START Data extracts

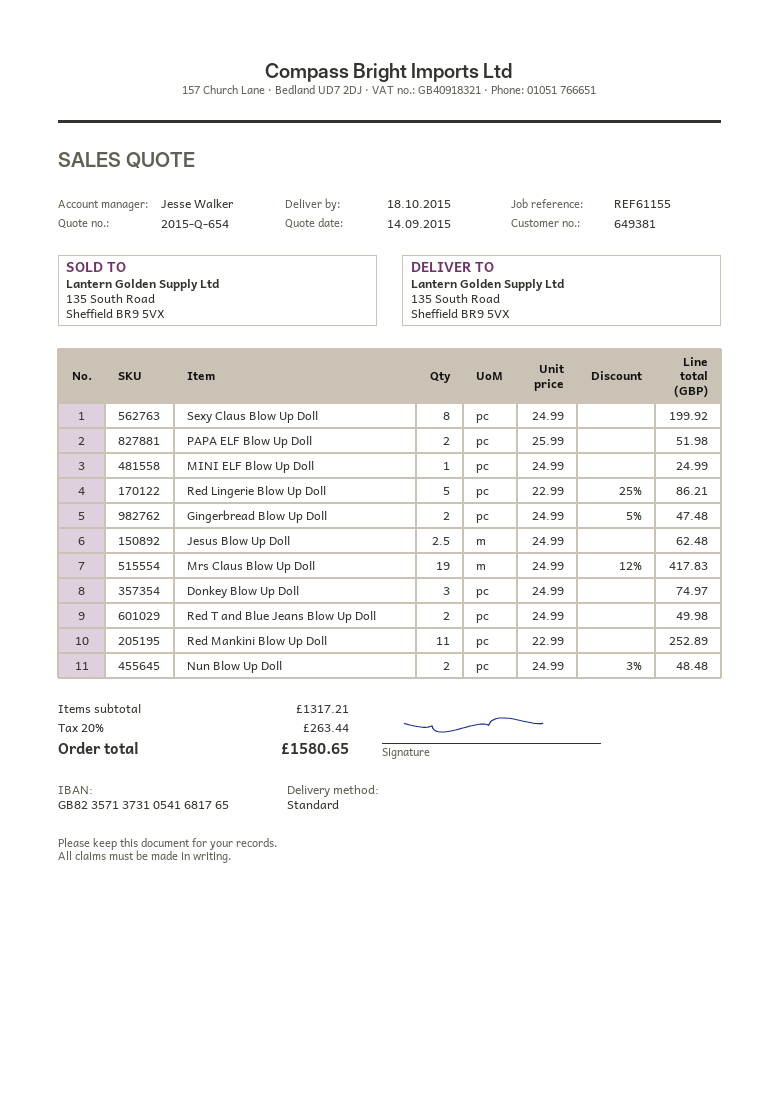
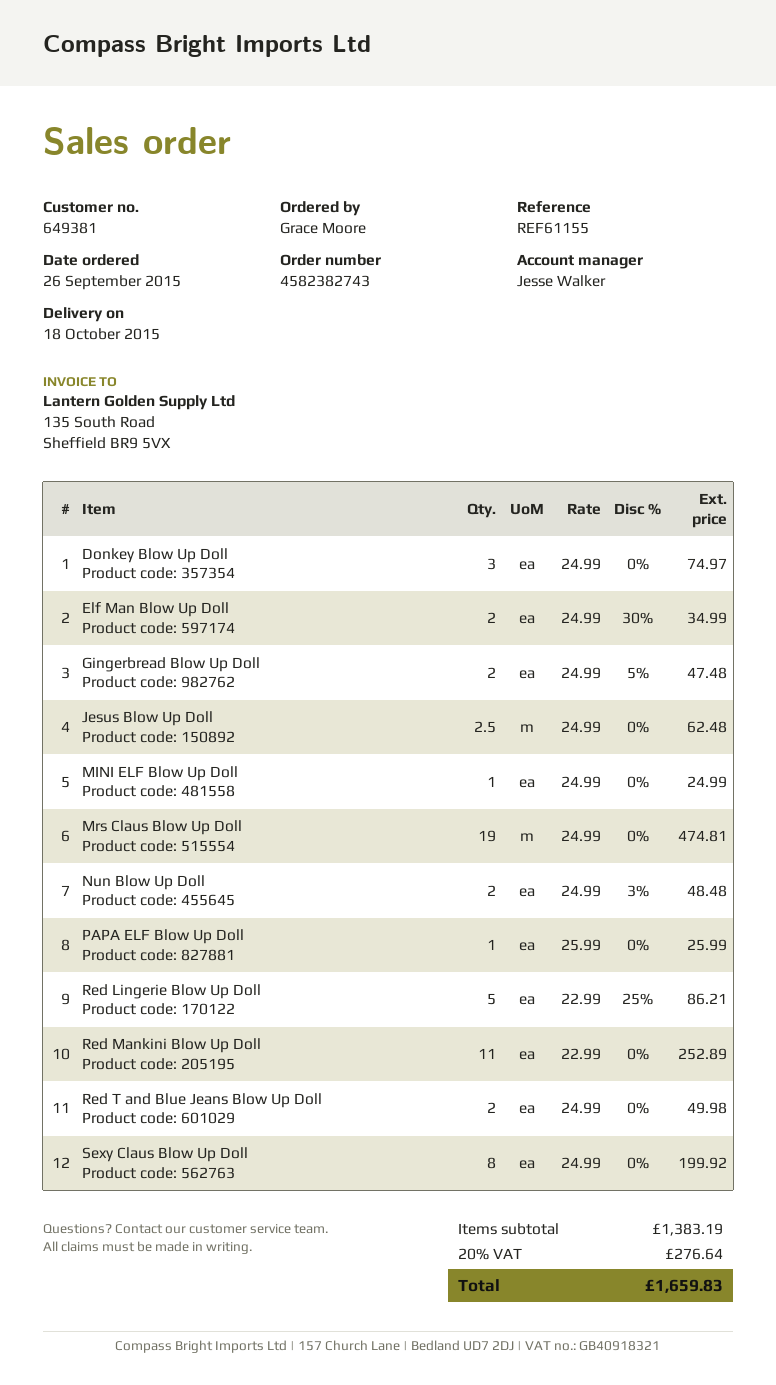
PAPA ELF Blow Up Doll: 2 x 25.99 = 51.98 -> 1 x 25.99 = 25.99
Mrs Claus Blow Up Doll: 19 x 24.99 - 12% = 417.83 -> 19 x 24.99 = 474.81
Elf Man Blow Up Doll: none -> 2 x 24.99 - 30% = 34.99
subtotal: 1317.21 -> 1383.19
tax: 20% = 263.44 -> 20% = 276.64
total: 1580.65 -> 1659.83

END Data extracts

**Exercise requirements**
In the material, find each line with the word "Blow" and list it.

**Exercise response**
PAPA ELF Blow Up Doll: 2 x 25.99 = 51.98 -> 1 x 25.99 = 25.99
Mrs Claus Blow Up Doll: 19 x 24.99 - 12% = 417.83 -> 19 x 24.99 = 474.81
Elf Man Blow Up Doll: none -> 2 x 24.99 - 30% = 34.99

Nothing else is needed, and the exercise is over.